Written by Brent Clark
Sober for Life
Hope for Tomorrow
I came across this picture the other day and began thinking about what it meant. Hope is a word that everyone knows all to well, especially when you have been going through a struggle. As a recovering alcoholic and drug addict, there have been several times that I have given up on the idea of hope. There was no hope for me. I was in a continual downfall into the bottom of a bottle, and no matter what, I couldn't find my way out. The problem was, I was not really changing my heart concerning the matter. I was always pretty remorseful when it came to drinking each time that I got caught drunk. I vowed to my friends, my family, and even myself that I would be done with alcohol and start a new life. Looking back on these occurrences, however, I didn't truly believe it. At the very back of my mind, I always knew that I would drink again.....someday. Even if it was ten years down the road, I thought that I would get to the point where I could once again handle it. I would reach the point where a drink or two would be enough and I would be able to stop. This way of thinking is extremely dangerous. It never took long to get over the regret and remorse of each downfall. A few weeks would go by and I would feel that I was doing great. I hadn't had any cravings or desires to drink, so I would feel that my recovery was successful, but is wasn't. This is usually those feelings of being able to drink again one day would resurface. I had always believed that I could drink again when I was doing better, and now I felt that I was. Just like that, I would give myself another chance. I had the desire to change and to do better, but I was still heading down the same path. When I look at the picture of this sign, I see how overcoming this, or any addiction MUST be. You have to take another path. You can't simply continue down the same road and expect anything to be different. When attending AA/NA, you read the 12 steps at the beginning of every meeting. The very first of 12 steps read is as follows: "we admitted we were powerless over our addiction -- that our lives had become unmanageable."
Again, that step states that we are "powerless over our addiction". Once we become an alcoholic or drug addict, we truly have no power over our actions concerning our addiction. This goes back to the age old saying, "once an addict, always an addict." For most of my life, I had very mixed feelings about this saying. I felt that there was a point where an individual could reach recovery. They could once again handle whatever the substance was and not have any issues with it, and so naturally, I thought this was always the case for me. What I have come to discover is that there is no such thing as a recovered alcoholic. There is, however, such a thing as a recovering alcoholic. I began to look at addiction in the same way I look at many diseases out in the world today. I will use the case of hypothyroidism, because I was recently diagnosed with this particular one. Hypothyroidism is a a case where too many or too few bodily needed chemicals are produced by the thyroid. I now have to take a pill every day to regulate my thyroid levels. As long as I take my medication, there are no problems, however, if I stop taking my pills, my body will begin to experience the same problems all over again.

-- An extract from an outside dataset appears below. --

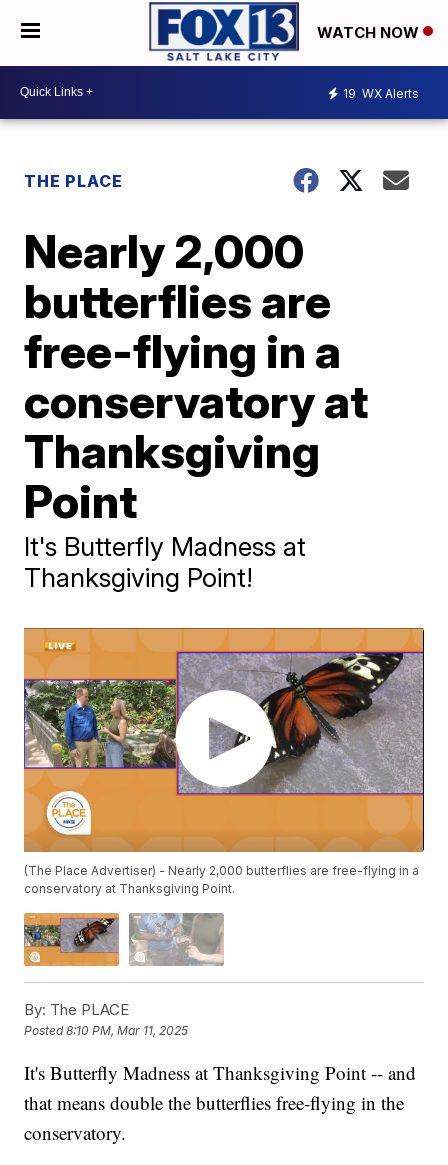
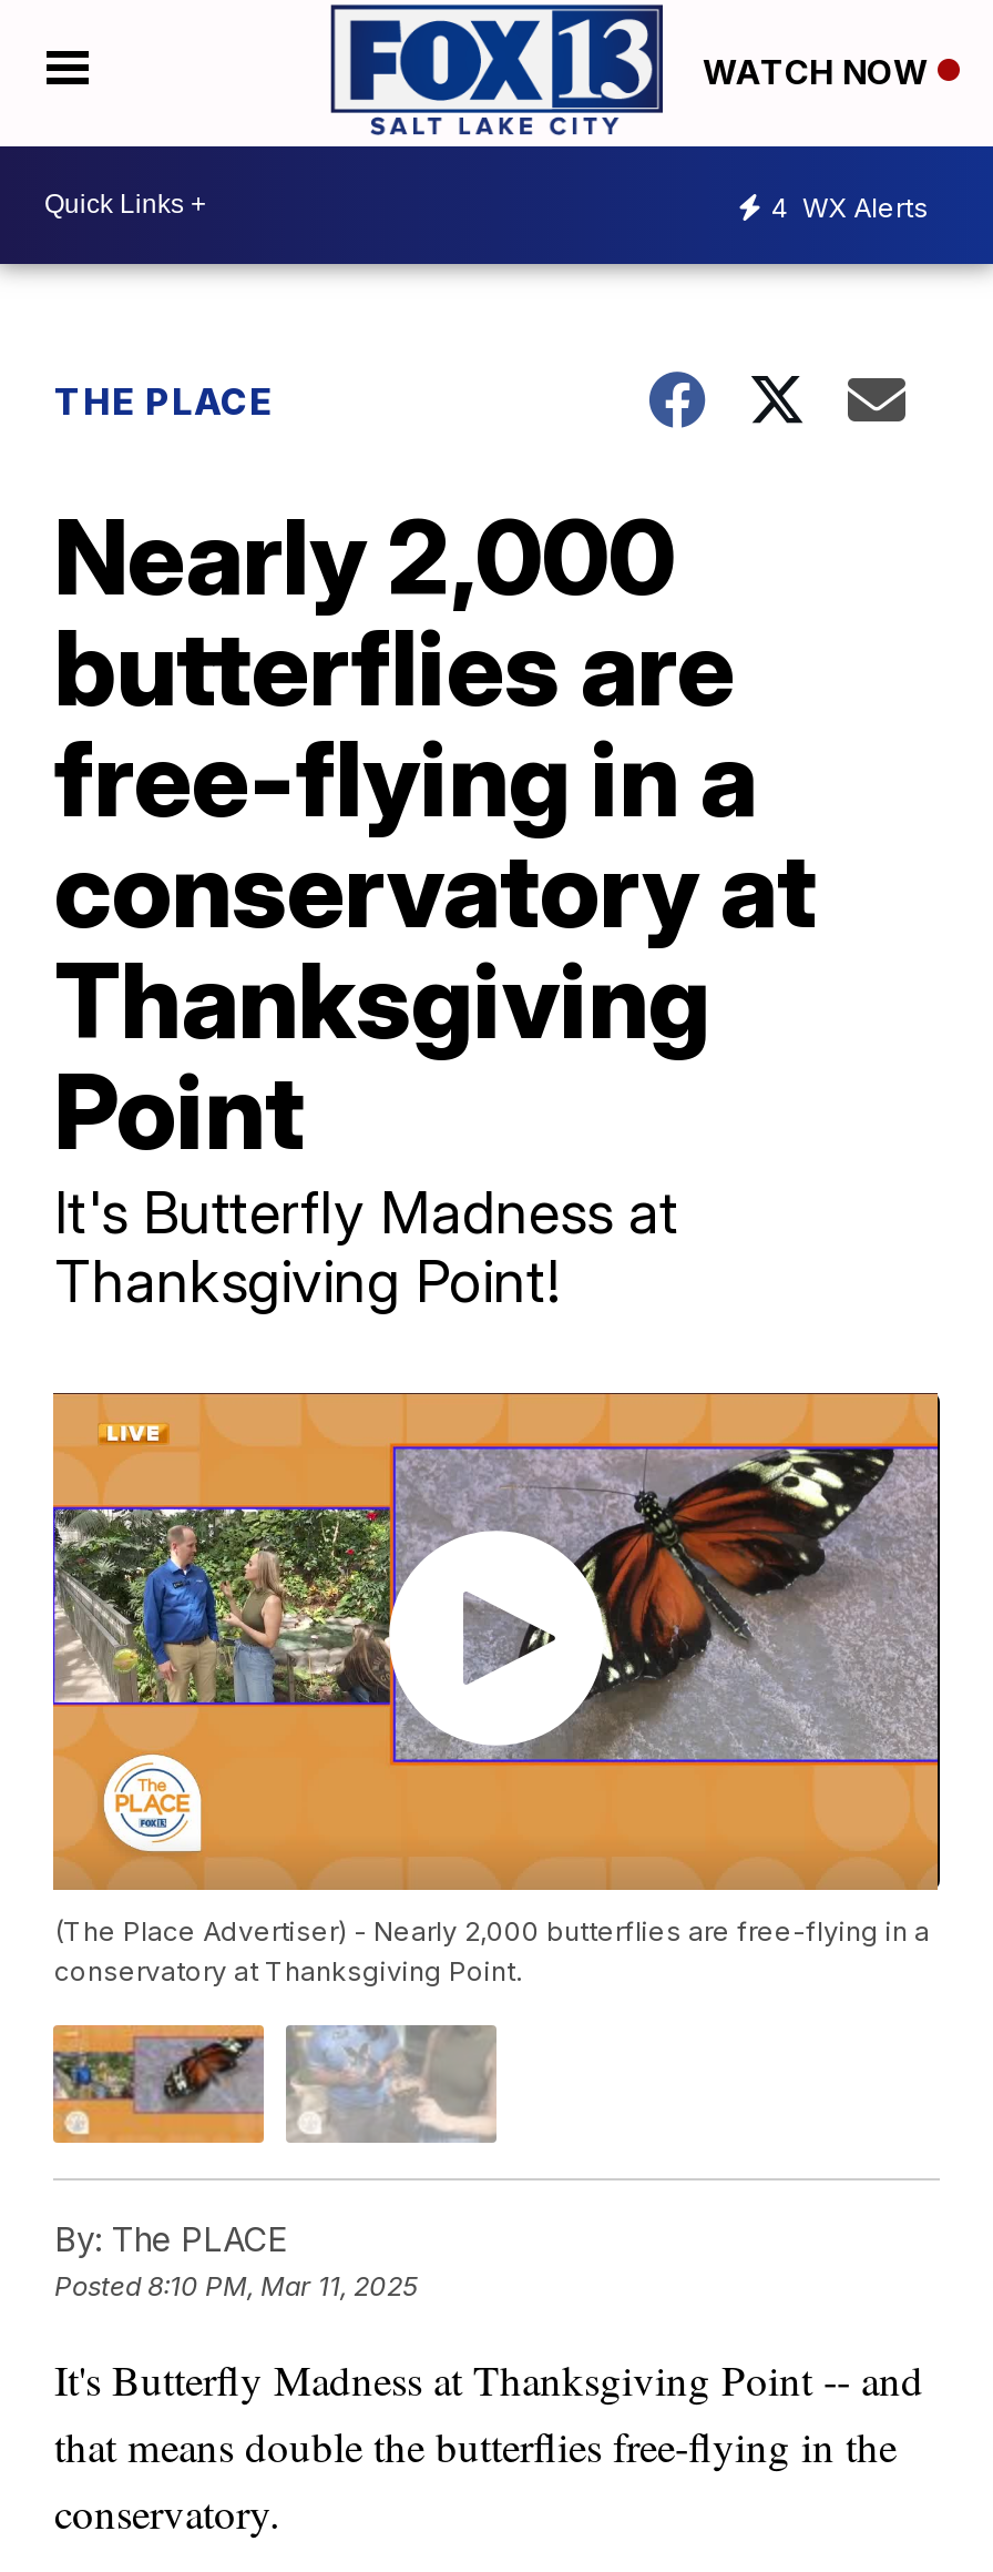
[343,86,419,101] 19 WX Alerts -> [771,191,929,224] 4 WX Alerts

I have to stay on top if it for the rest of my life. The same can be said about addiction. You have the power and the ability to overcome addiction and live a happy, and a sober life, but the problem is never 100% gone. It is the exact same as the issue that I have with my thyroid. As long as you are taking steps to remain sober and live a clean life, you can go day to day with little or no problems. But once you remove the steps needed, or once you decided that you are "able to handle it", the disease will resurface will all of its same old ugly symptoms.
There is no cure for hypothyroidism, and there is no cure for addiction. The best we can do is manage the disease each day of our lives. I now agree whole heartedly that once you are an addict, you will always be an addict. I know that I will never be able to handle alcohol again, I have to remind myself of that each day of my life. I know that if I ever take a sip again, I will slip and fall again. It may not happen right away. I may be able to drink for days, weeks, or months doing just fine, but eventually, I will go down that same road again. Just as pictured in the sign at the beginning of this post, you must make a 90 degree turn in the road. Just as I am diagnosed with hyperthyroidism and will have to take a pill every day for the rest of my life, and I am an alcoholic, and I will have to monitor and stay on top of it everyday for the rest of my life as well. We must treat our addictions as seriously as we would any other medical concern. While there are a number of curable diseases, there are many that result in a life long journey of treatment, intervention, and monitoring. Addiction is no different; it requires regular involvement to maintain positive progress and sobriety. We are now on a new road, a road to recovery. There will always be those dangerous side roads and detours that we must watch out for, but as long as we stay focused on what we are doing and where we are going, we can move forward in life and leave the past exactly where it belongs, in the past.